C’est en 1988, au congrès de l’OLP à Alger, que pour la première fois les Palestiniens ouvrent la porte à une reconnaissance d’Israël dans une formule qu’on peut effectivement considérer comme ambiguë – chacun ayant sa version selon son point de vue. Mais il y a une ouverture à une reconnaissance d’Israël, en différenciant les territoires occupés de l’État d’Israël.

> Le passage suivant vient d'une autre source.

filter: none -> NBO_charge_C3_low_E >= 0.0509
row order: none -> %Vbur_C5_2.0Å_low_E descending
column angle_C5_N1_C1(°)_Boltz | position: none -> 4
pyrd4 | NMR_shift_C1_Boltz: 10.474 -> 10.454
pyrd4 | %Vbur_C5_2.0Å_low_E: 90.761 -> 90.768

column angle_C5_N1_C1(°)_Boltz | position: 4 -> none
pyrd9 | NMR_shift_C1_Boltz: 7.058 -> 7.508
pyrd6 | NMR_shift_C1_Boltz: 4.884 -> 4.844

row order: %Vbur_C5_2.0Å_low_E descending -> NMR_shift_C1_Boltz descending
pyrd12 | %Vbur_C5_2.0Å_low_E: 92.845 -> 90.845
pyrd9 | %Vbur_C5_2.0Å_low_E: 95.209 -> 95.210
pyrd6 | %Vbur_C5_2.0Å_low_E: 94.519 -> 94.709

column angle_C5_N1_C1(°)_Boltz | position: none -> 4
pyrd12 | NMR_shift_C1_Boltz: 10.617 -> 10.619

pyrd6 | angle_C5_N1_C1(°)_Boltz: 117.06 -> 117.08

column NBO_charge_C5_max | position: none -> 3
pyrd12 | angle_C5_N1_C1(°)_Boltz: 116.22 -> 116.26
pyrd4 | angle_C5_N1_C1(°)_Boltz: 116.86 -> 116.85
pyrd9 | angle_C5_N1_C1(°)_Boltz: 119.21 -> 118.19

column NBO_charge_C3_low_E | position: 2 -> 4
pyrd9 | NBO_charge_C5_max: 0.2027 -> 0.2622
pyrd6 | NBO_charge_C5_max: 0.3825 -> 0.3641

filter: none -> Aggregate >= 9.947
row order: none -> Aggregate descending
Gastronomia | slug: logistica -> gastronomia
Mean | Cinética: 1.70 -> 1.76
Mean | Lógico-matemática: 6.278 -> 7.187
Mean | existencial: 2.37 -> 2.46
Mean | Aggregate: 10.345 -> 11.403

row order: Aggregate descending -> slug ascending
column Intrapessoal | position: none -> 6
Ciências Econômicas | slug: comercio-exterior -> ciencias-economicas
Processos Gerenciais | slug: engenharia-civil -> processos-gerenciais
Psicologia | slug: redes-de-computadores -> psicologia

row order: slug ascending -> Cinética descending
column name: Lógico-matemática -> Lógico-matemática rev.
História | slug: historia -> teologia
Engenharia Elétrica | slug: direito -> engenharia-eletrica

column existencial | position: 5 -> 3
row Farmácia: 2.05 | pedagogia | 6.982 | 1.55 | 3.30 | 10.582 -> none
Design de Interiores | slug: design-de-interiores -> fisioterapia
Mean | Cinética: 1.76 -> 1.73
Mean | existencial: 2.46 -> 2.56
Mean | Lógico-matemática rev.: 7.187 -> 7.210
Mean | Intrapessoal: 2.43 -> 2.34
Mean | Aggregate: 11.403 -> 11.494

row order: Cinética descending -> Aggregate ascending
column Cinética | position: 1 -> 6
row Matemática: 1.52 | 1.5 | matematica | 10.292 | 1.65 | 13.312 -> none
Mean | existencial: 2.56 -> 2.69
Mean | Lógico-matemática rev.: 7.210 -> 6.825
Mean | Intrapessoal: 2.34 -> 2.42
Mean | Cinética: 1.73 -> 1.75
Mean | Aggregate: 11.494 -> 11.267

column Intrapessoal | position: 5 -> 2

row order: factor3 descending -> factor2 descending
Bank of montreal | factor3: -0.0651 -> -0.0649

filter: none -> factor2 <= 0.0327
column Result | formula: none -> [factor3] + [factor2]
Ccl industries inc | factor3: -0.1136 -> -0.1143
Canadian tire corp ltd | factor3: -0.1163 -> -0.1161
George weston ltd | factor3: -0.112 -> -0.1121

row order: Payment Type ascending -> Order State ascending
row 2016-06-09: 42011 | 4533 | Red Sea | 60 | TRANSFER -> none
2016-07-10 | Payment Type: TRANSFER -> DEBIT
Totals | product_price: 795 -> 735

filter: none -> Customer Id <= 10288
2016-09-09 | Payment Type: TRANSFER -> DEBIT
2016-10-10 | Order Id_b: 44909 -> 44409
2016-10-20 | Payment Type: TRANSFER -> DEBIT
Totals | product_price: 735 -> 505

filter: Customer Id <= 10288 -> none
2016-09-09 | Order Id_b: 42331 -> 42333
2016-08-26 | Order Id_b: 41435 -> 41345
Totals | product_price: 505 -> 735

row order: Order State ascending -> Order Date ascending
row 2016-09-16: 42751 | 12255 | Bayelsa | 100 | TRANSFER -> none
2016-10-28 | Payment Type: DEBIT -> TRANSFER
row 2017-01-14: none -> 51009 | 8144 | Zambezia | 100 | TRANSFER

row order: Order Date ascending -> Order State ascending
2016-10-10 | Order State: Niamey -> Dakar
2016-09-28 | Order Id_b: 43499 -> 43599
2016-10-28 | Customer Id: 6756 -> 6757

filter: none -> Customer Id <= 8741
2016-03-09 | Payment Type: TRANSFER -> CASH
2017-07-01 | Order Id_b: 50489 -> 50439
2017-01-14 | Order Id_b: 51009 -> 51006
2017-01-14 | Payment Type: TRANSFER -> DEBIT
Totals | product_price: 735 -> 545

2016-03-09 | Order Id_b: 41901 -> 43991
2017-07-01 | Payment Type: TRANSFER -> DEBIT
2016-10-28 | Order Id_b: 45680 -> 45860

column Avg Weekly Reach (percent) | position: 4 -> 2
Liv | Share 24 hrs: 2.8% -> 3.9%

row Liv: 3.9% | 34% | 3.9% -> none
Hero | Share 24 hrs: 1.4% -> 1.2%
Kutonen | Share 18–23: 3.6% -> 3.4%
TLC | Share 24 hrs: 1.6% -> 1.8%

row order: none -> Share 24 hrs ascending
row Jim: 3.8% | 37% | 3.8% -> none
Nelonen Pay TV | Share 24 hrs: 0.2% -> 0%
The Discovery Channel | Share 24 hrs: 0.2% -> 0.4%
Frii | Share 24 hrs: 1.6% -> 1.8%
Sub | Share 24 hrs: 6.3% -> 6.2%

Le processus d’Oslo est précédé par une phase où des contacts ont été établis entre Palestiniens et Israéliens. C’est notamment le cas en France, sous l’égide de Pierre Mendès-France qui a organisé des rencontres entre Issam Sartaoui, un dirigeant palestinien modéré, qui fut assassiné par la suite par des extrémistes palestiniens, avec des représentants de la gauche israélienne comme le général Matti Peled, le colonel Meïr Païl, Uri Avneri et Liouba Eliav, ancien secrétaire du parti travailliste. Arafat était évidemment au courant de ces contacts.
Je pense donc que l’on assiste à une longue maturation, aussi du côté palestinien, qui a conduit au processus d’Oslo qui a été plus facile à faire accepter à ses débuts aux Palestiniens du fait de leur honneur retrouvé suite à l’Intifada.
Le fait que l’URSS ait disparu avec la chute du Mur ne me semble pas avoir été un élément déterminant dans l’évolution palestinienne parce que la cause palestinienne n’avait jamais intéressé fondamentalement l’URSS qui a toujours privilégié les États comme la Syrie ou l’Égypte plutôt que des mouvements nationaux incontrôlables.

Léo Keller :
Juste comme Staline avait utilisé Israël ?

David Chemla :
Oui mais Staline avait soutenu Israël à sa création parce que les Israéliens menaient une guerre d’indépendance contre l’empire britannique et que les soviétiques espéraient ainsi mettre pied dans cette région du Proche Orient qui a toujours été stratégique pour eux. N’oublions pas que la clé de la géopolitique c’est d’abord la géographie.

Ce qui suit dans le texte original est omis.